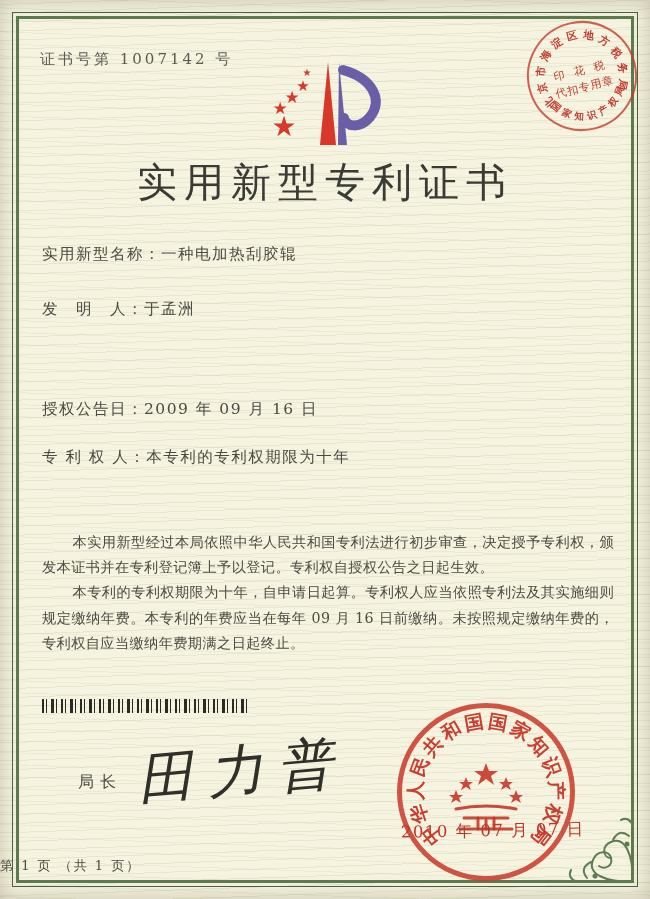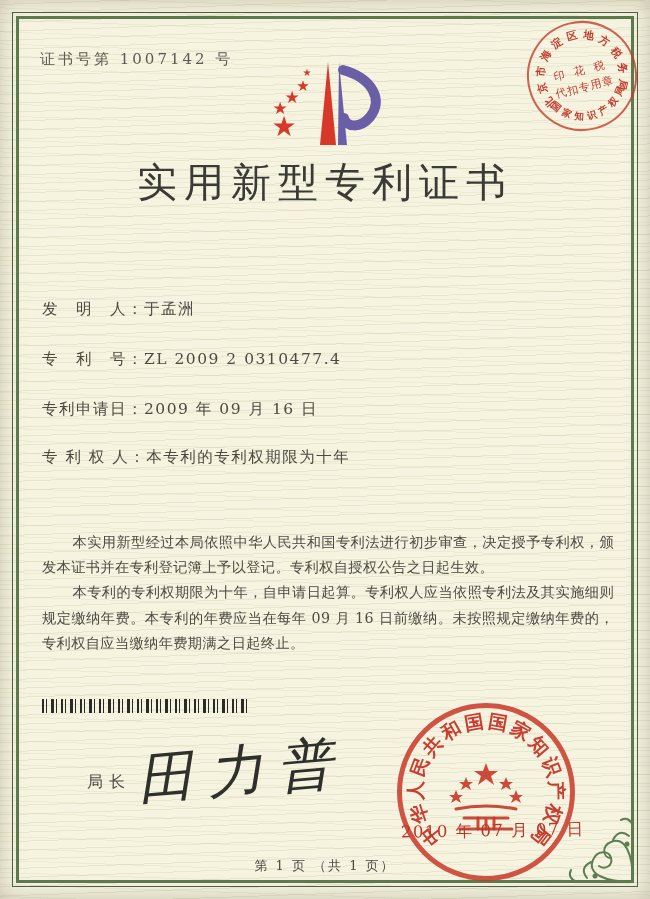--- a/index.html
+++ b/index.html
@@ -107,6 +107,9 @@
 
   <div class="title">实用新型专利证书</div>
 
+  <div class="field f0">
+    <span>实用新型名称：</span><span>一种电加热刮胶辊</span>
+  </div>
   <div class="field f1">
     <span>发　明　人：</span><span>于孟洲</span>
   </div>

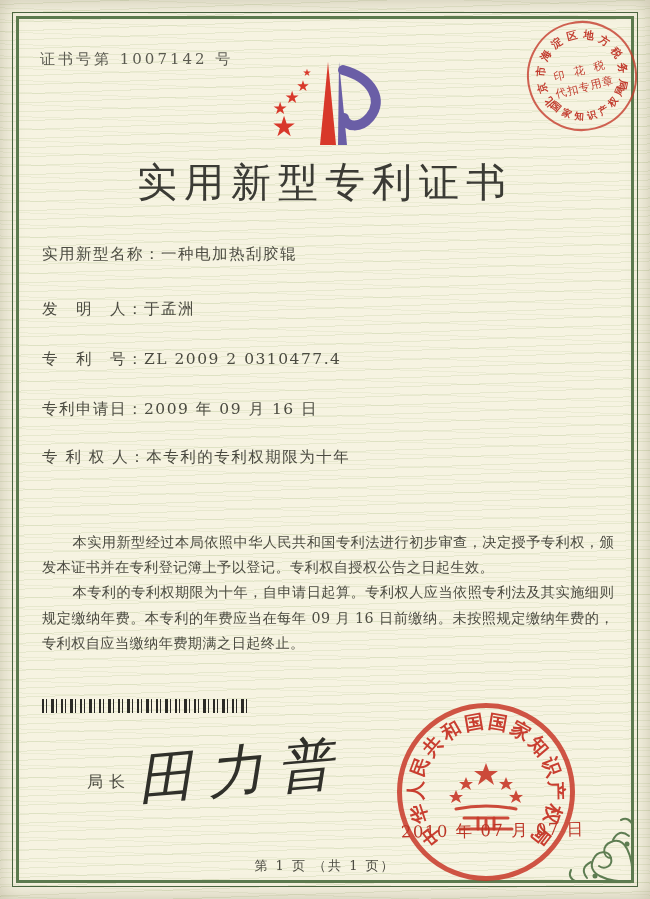--- a/index.html
+++ b/index.html
@@ -113,9 +113,6 @@
   <div class="field f1">
     <span>发　明　人：</span><span>于孟洲</span>
   </div>
-  <div class="field f2">
-    <span>专　利　号：</span><span>ZL 2009 2 0310477.4</span>
-  </div>
   <div class="field f3">
     <span>专利申请日：</span><span>2009 年 09 月 16 日</span>
   </div>

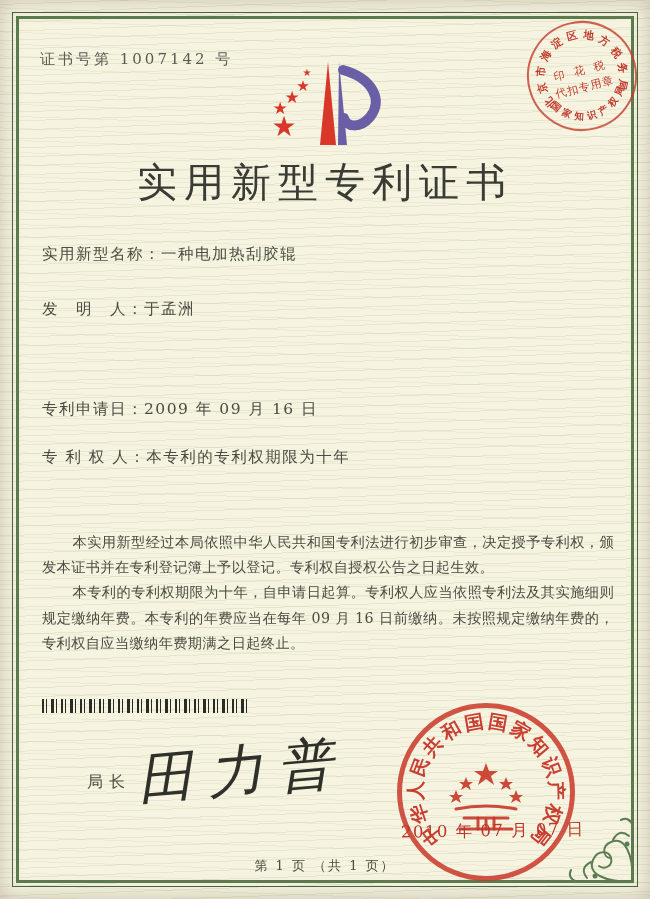--- a/index.html
+++ b/index.html
@@ -114,7 +114,7 @@
     <span>发　明　人：</span><span>于孟洲</span>
   </div>
   <div class="field f3">
-    <span>专利申请日：</span><span>2009 年 09 月 16 日</span>
+    <span>授权公告日：</span><span>2009 年 09 月 16 日</span>
   </div>
   <div class="field f4">
     <span>专 利 权 人：</span><span>本专利的专利权期限为十年</span>

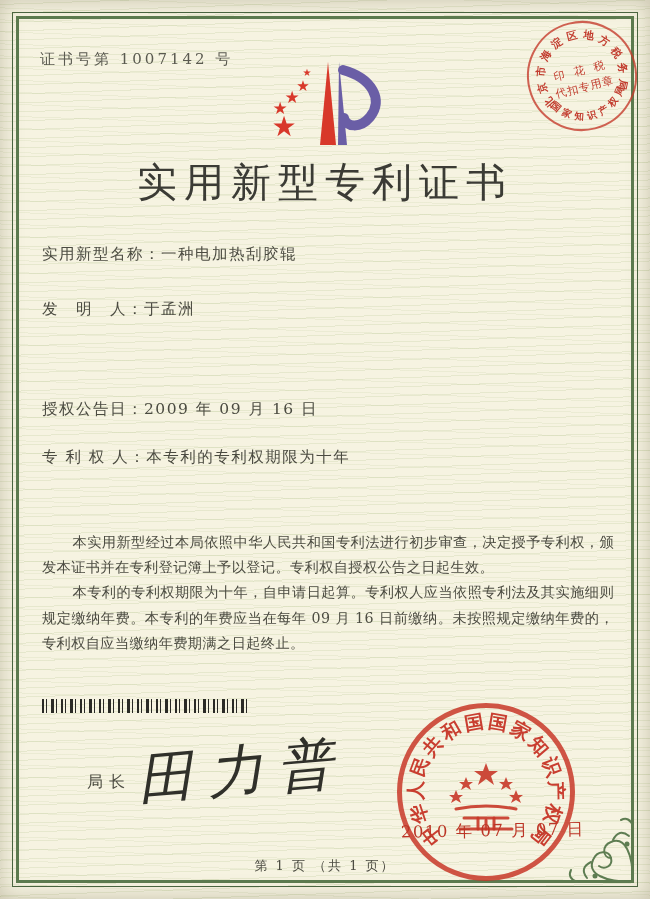--- a/index.html
+++ b/index.html
@@ -27,7 +27,7 @@
     background:
       repeating-linear-gradient(90deg,#2a2a26 0 2px,transparent 2px 4px,#2a2a26 4px 5px,transparent 5px 9px,#2a2a26 9px 12px,transparent 12px 14px,#2a2a26 14px 15px,transparent 15px 19px);}
   
-  .sig-title{position:absolute;left:87px;top:772px;font-size:16px;letter-spacing:6px;color:#4b4b41;}
+  .sig-title{position:absolute;left:78px;top:772px;font-size:16px;letter-spacing:6px;color:#4b4b41;}
   .sig-name{position:absolute;left:137px;top:734px;font-size:56px;letter-spacing:14px;color:#30302a;
     font-style:italic;transform:rotate(-5deg);white-space:nowrap;}
   

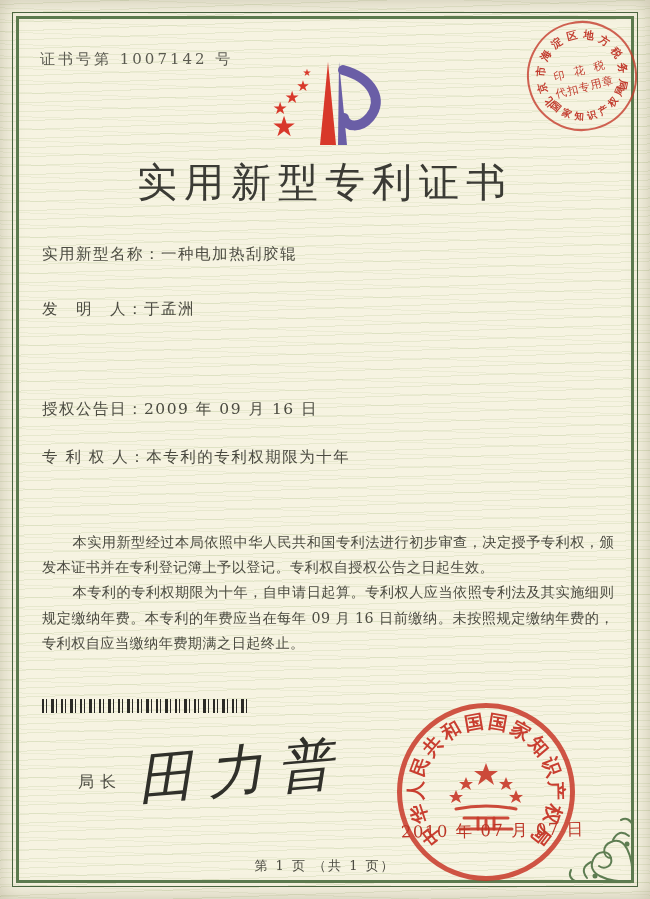--- a/index.html
+++ b/index.html
@@ -56,7 +56,7 @@
   .st5{left:284px;top:127px;font-size:28px;}
   
   .corner-orn{position:absolute;right:15px;bottom:15px;}
-  .footer{position:absolute;left:0;top:857px;width:100%;text-align:center;font-size:13px;letter-spacing:2px;color:#4c4c42;}
+  .footer{position:absolute;left:0;top:857px;width:100%;font-size:13px;letter-spacing:2px;color:#4c4c42;}
 </style>
 </head>
 <body>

THE TASK
When the listing is transcribed, every line must match the original exactly, and the pictures must be left out.

EXERCISE RESPONSE
--- a/index.html
+++ b/index.html
@@ -107,6 +107,9 @@
 
   <div class="title">实用新型专利证书</div>
 
+  <div class="field f0">
+    <span>实用新型名称：</span><span>一种电加热刮胶辊</span>
+  </div>
   <div class="field f1">
     <span>发　明　人：</span><span>于孟洲</span>
   </div>

--- a/index.html
+++ b/index.html
@@ -113,9 +113,6 @@
   <div class="field f1">
     <span>发　明　人：</span><span>于孟洲</span>
   </div>
-  <div class="field f2">
-    <span>专　利　号：</span><span>ZL 2009 2 0310477.4</span>
-  </div>
   <div class="field f3">
     <span>专利申请日：</span><span>2009 年 09 月 16 日</span>
   </div>

--- a/index.html
+++ b/index.html
@@ -114,7 +114,7 @@
     <span>发　明　人：</span><span>于孟洲</span>
   </div>
   <div class="field f3">
-    <span>专利申请日：</span><span>2009 年 09 月 16 日</span>
+    <span>授权公告日：</span><span>2009 年 09 月 16 日</span>
   </div>
   <div class="field f4">
     <span>专 利 权 人：</span><span>本专利的专利权期限为十年</span>

--- a/index.html
+++ b/index.html
@@ -27,7 +27,7 @@
     background:
       repeating-linear-gradient(90deg,#2a2a26 0 2px,transparent 2px 4px,#2a2a26 4px 5px,transparent 5px 9px,#2a2a26 9px 12px,transparent 12px 14px,#2a2a26 14px 15px,transparent 15px 19px);}
   
-  .sig-title{position:absolute;left:87px;top:772px;font-size:16px;letter-spacing:6px;color:#4b4b41;}
+  .sig-title{position:absolute;left:78px;top:772px;font-size:16px;letter-spacing:6px;color:#4b4b41;}
   .sig-name{position:absolute;left:137px;top:734px;font-size:56px;letter-spacing:14px;color:#30302a;
     font-style:italic;transform:rotate(-5deg);white-space:nowrap;}
   

--- a/index.html
+++ b/index.html
@@ -56,7 +56,7 @@
   .st5{left:284px;top:127px;font-size:28px;}
   
   .corner-orn{position:absolute;right:15px;bottom:15px;}
-  .footer{position:absolute;left:0;top:857px;width:100%;text-align:center;font-size:13px;letter-spacing:2px;color:#4c4c42;}
+  .footer{position:absolute;left:0;top:857px;width:100%;font-size:13px;letter-spacing:2px;color:#4c4c42;}
 </style>
 </head>
 <body>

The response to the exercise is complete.